(Stored records)
•••••
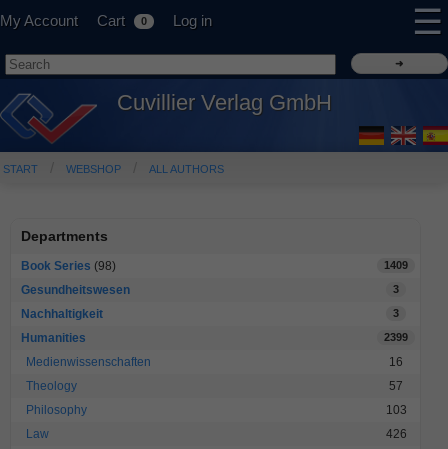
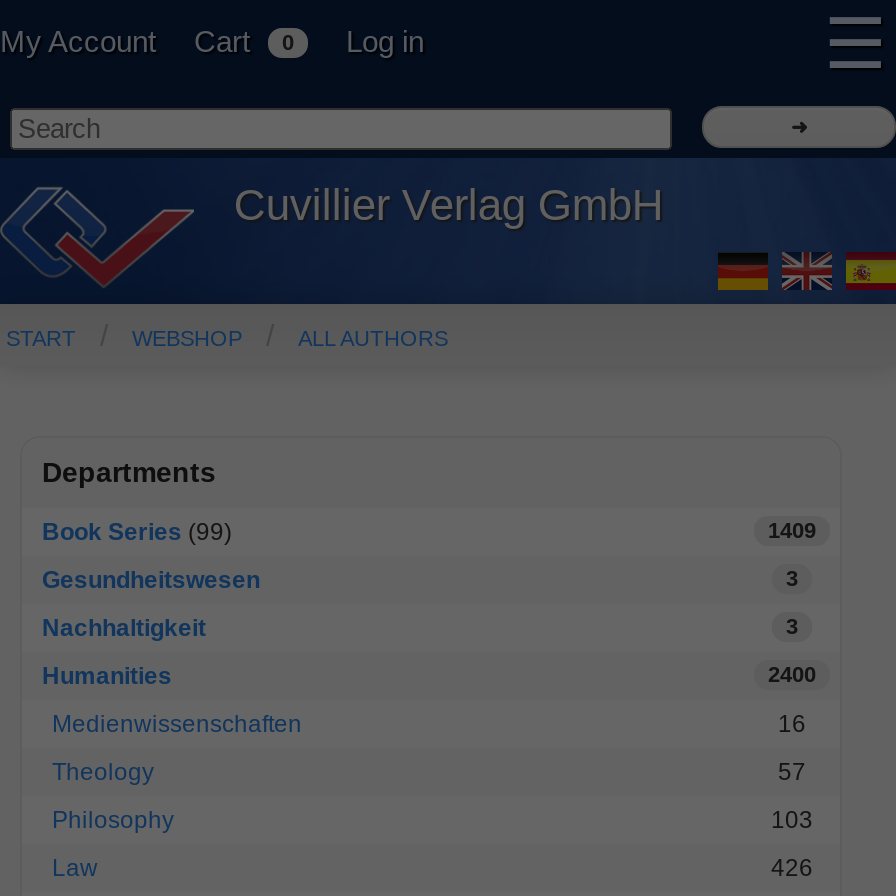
- Book Series (98)
+ Book Series (99)

- 2399
+ 2400
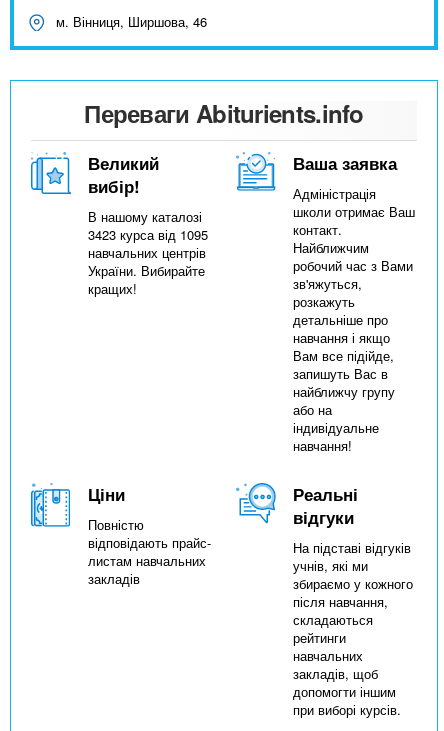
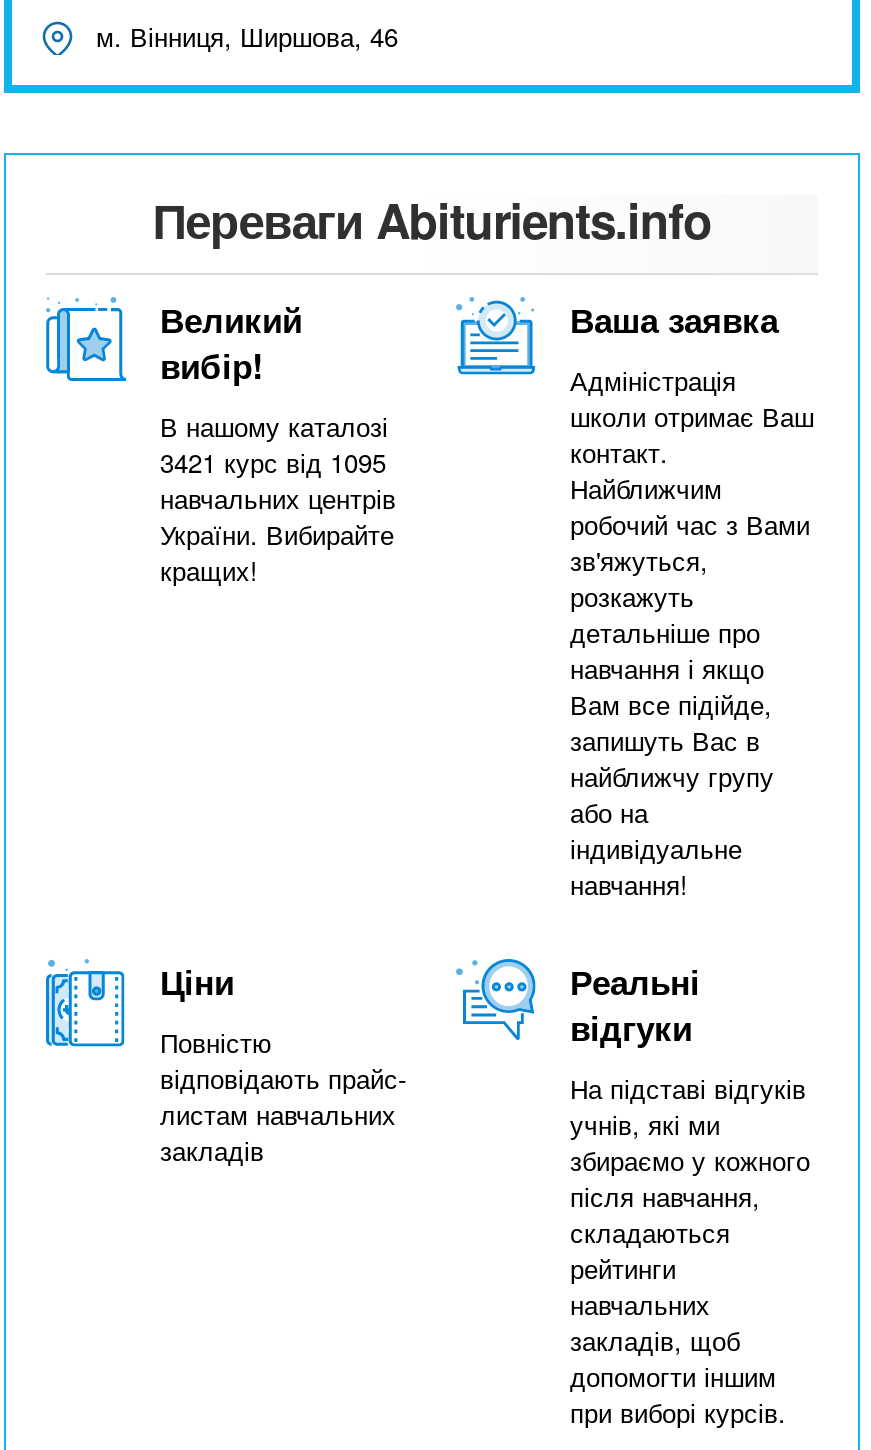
- 3423 курса від 1095
+ 3421 курс від 1095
•••••
Reproduce the lines of the data that run from the one containing "Book Series (99)" to the final line, both included, exactly as they appear and without the pictures.

+ Book Series (99)

- 2399
+ 2400
- 3423 курса від 1095
+ 3421 курс від 1095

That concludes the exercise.